[Records contained in a dataset]
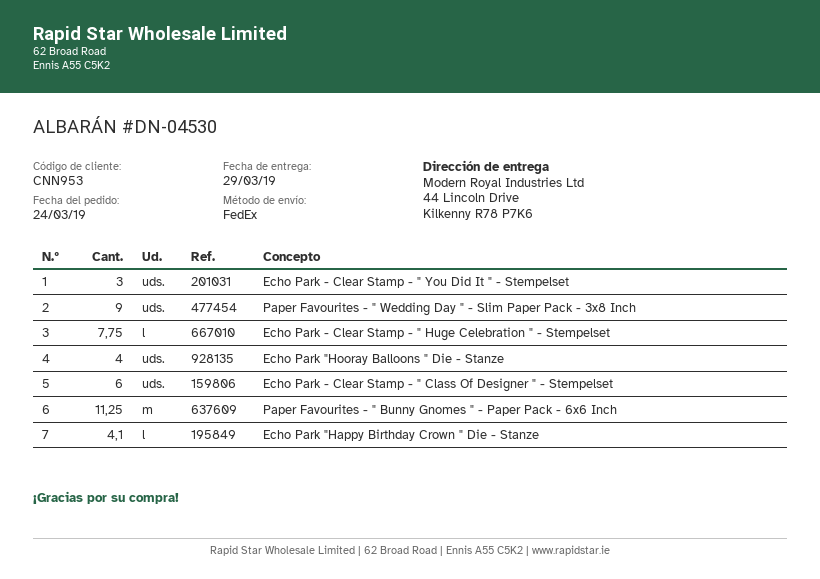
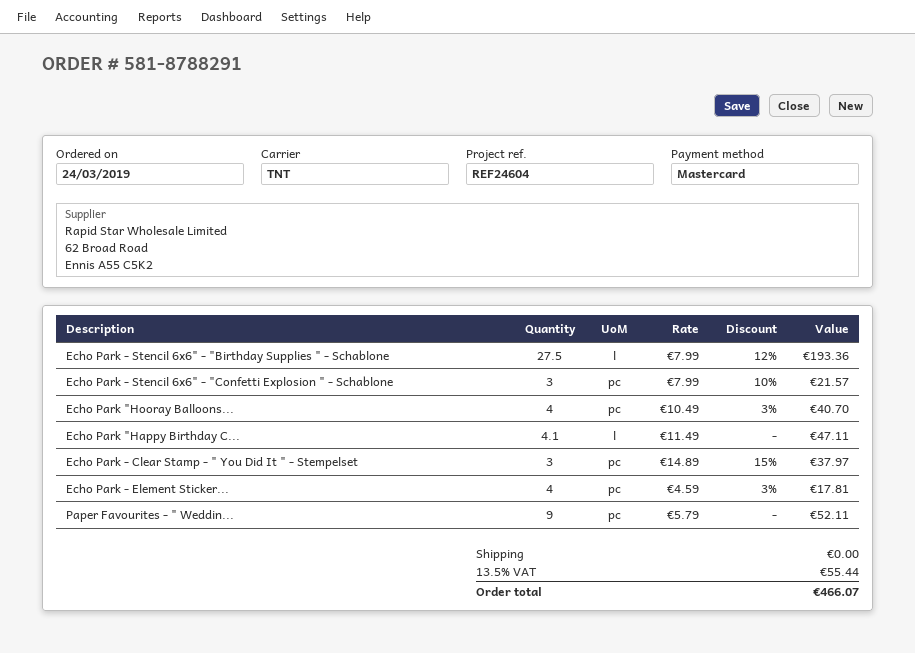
shipping method: FedEx -> TNT
Echo Park - Clear Stamp - " Huge Celebration " - Stempelset: 7.75 -> none
Echo Park - Clear Stamp - " Class Of Designer " - Stempelset: 6 -> none
Paper Favourites - " Bunny Gnomes " - Paper Pack - 6x6 Inch: 11.25 -> none
Echo Park - Stencil 6x6" - "Birthday Supplies " - Schablone: none -> 27.5
Echo Park - Stencil 6x6" - "Confetti Explosion " - Schablone: none -> 3
Echo Park - Element Sticker...: none -> 4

### Exercise
Each entry should be repeated exactly as it appears; the pictures stay out.

### Your solution
shipping method: FedEx -> TNT
Echo Park - Clear Stamp - " Huge Celebration " - Stempelset: 7.75 -> none
Echo Park - Clear Stamp - " Class Of Designer " - Stempelset: 6 -> none
Paper Favourites - " Bunny Gnomes " - Paper Pack - 6x6 Inch: 11.25 -> none
Echo Park - Stencil 6x6" - "Birthday Supplies " - Schablone: none -> 27.5
Echo Park - Stencil 6x6" - "Confetti Explosion " - Schablone: none -> 3
Echo Park - Element Sticker...: none -> 4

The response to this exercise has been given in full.